**EXERCISE DESCRIPTION:** Your task is to copy the lines of the data below from the line holding "[305,385,350,399] site ->" through the line holding "[513,217,615,231] setroutes.sh ->", inclusive, exactly and with nothing added.
*** DATA LISTING Section Begins ***
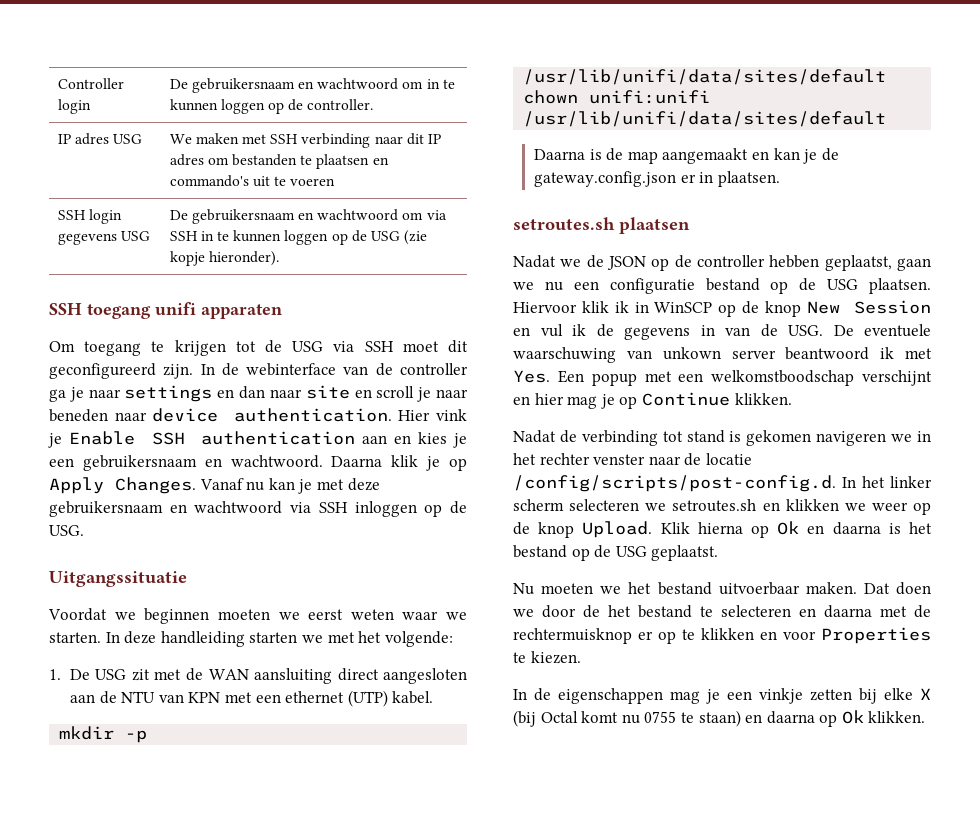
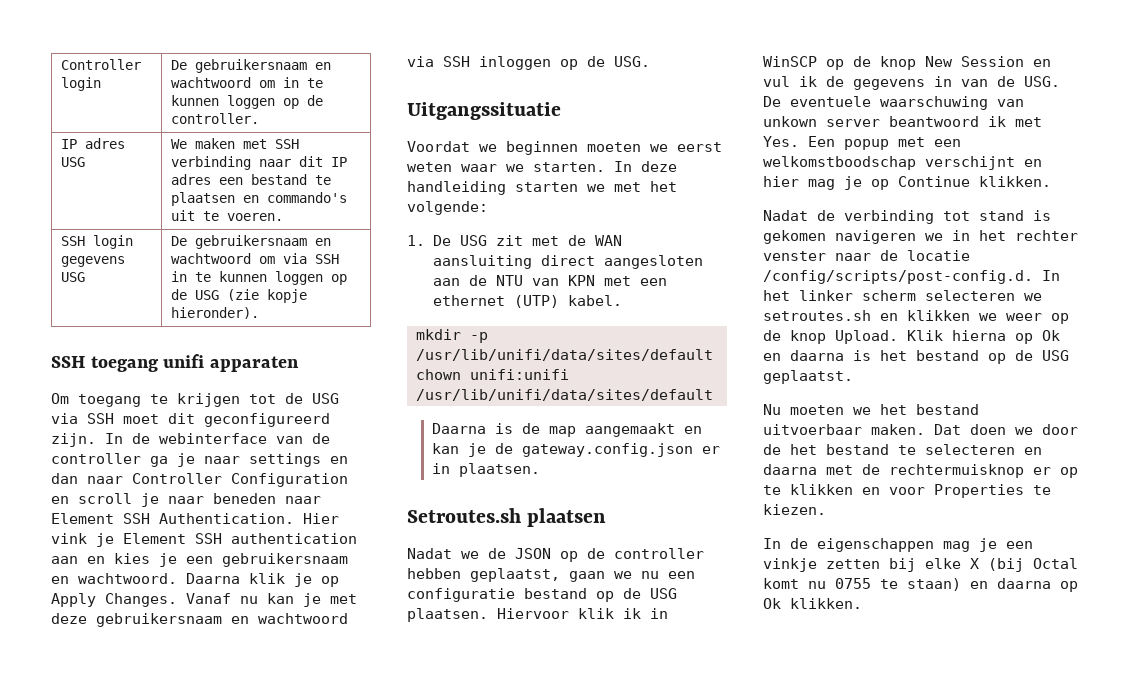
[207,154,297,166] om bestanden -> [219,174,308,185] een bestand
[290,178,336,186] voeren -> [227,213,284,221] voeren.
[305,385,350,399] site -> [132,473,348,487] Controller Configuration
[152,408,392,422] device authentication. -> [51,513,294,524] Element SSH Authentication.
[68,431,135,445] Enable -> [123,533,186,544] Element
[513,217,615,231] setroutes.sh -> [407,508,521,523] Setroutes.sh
*** DATA LISTING Section Ends ***
*** DATA LISTING Section Begins ***
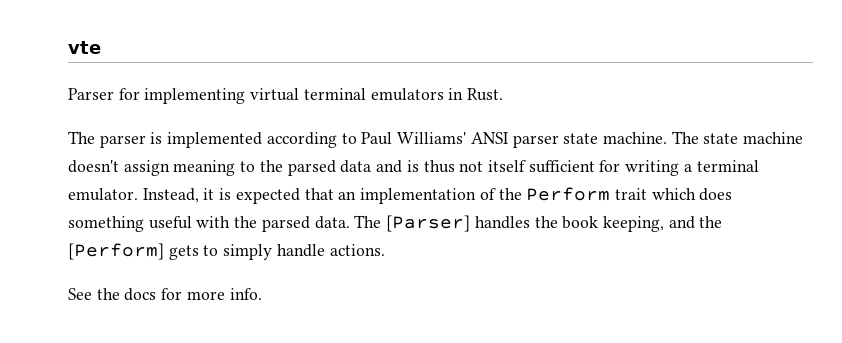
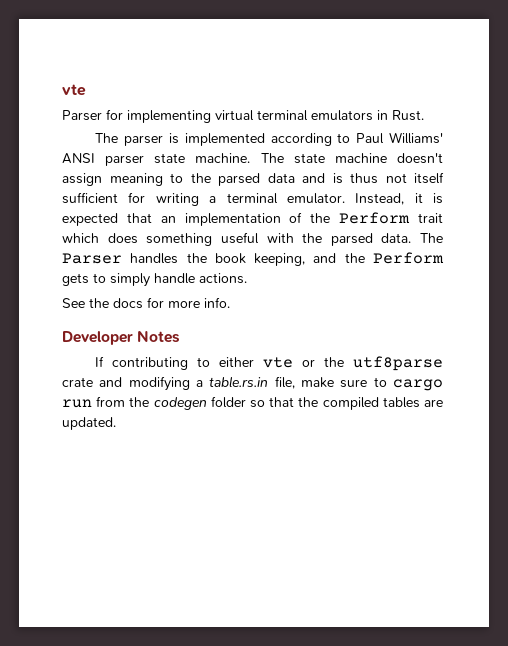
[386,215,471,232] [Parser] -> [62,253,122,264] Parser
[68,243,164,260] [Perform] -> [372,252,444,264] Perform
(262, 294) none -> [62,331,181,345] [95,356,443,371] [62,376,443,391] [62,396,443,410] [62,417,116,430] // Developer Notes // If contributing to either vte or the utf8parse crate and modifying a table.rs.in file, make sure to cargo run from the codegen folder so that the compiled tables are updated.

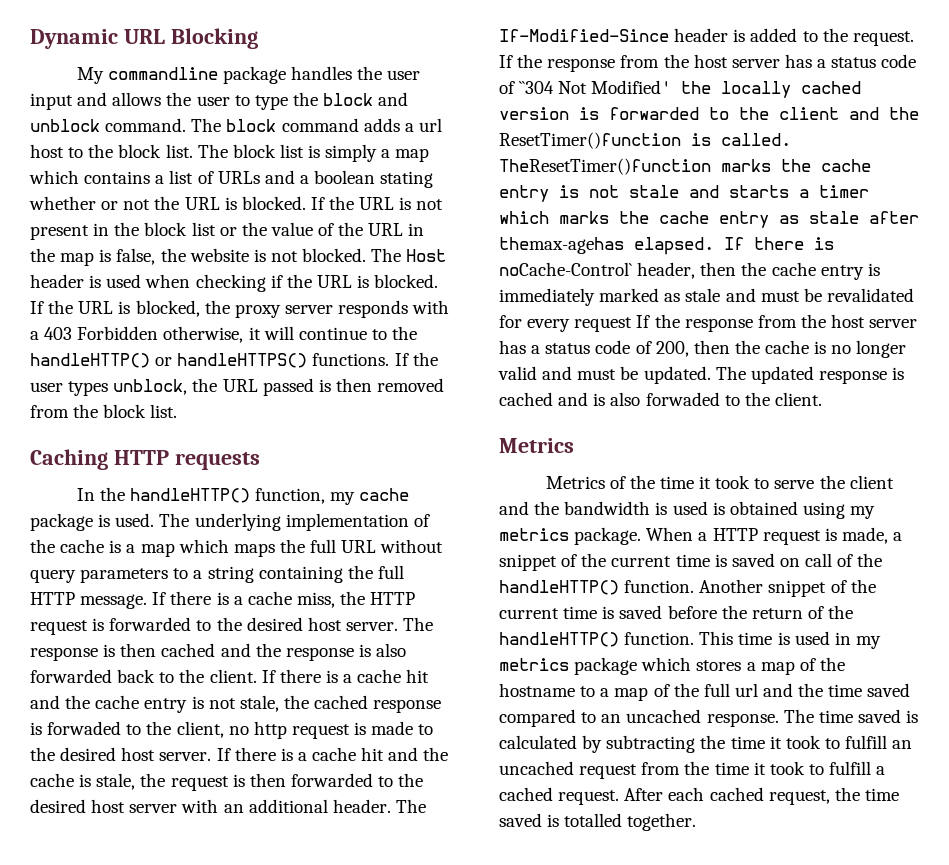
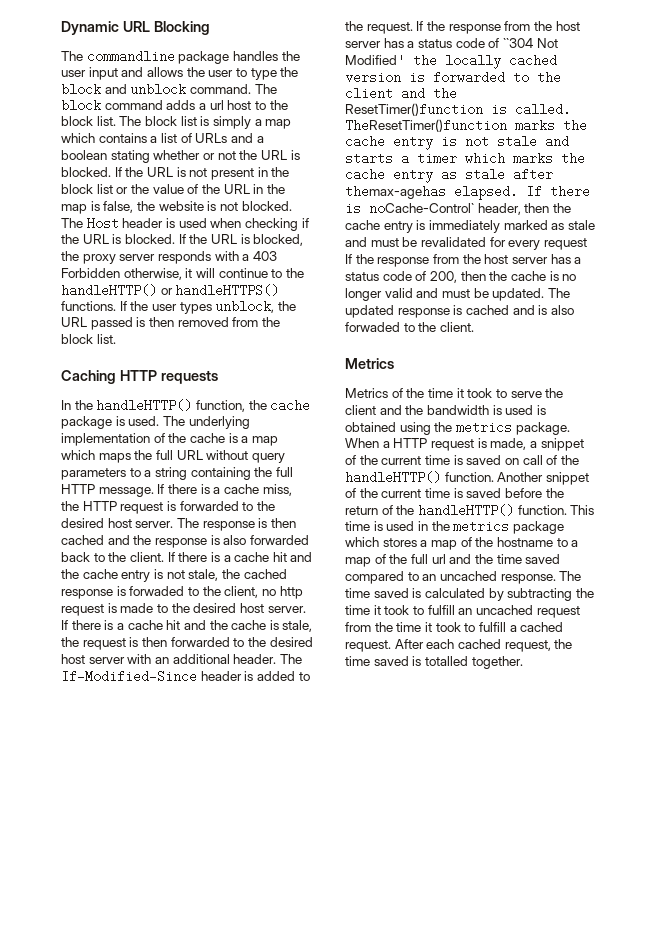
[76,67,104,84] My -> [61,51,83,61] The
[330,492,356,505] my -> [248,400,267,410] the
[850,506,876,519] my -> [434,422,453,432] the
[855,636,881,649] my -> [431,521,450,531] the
*** DATA LISTING Section Ends ***
**PROBLEM SOLUTION:**
[305,385,350,399] site -> [132,473,348,487] Controller Configuration
[152,408,392,422] device authentication. -> [51,513,294,524] Element SSH Authentication.
[68,431,135,445] Enable -> [123,533,186,544] Element
[513,217,615,231] setroutes.sh -> [407,508,521,523] Setroutes.sh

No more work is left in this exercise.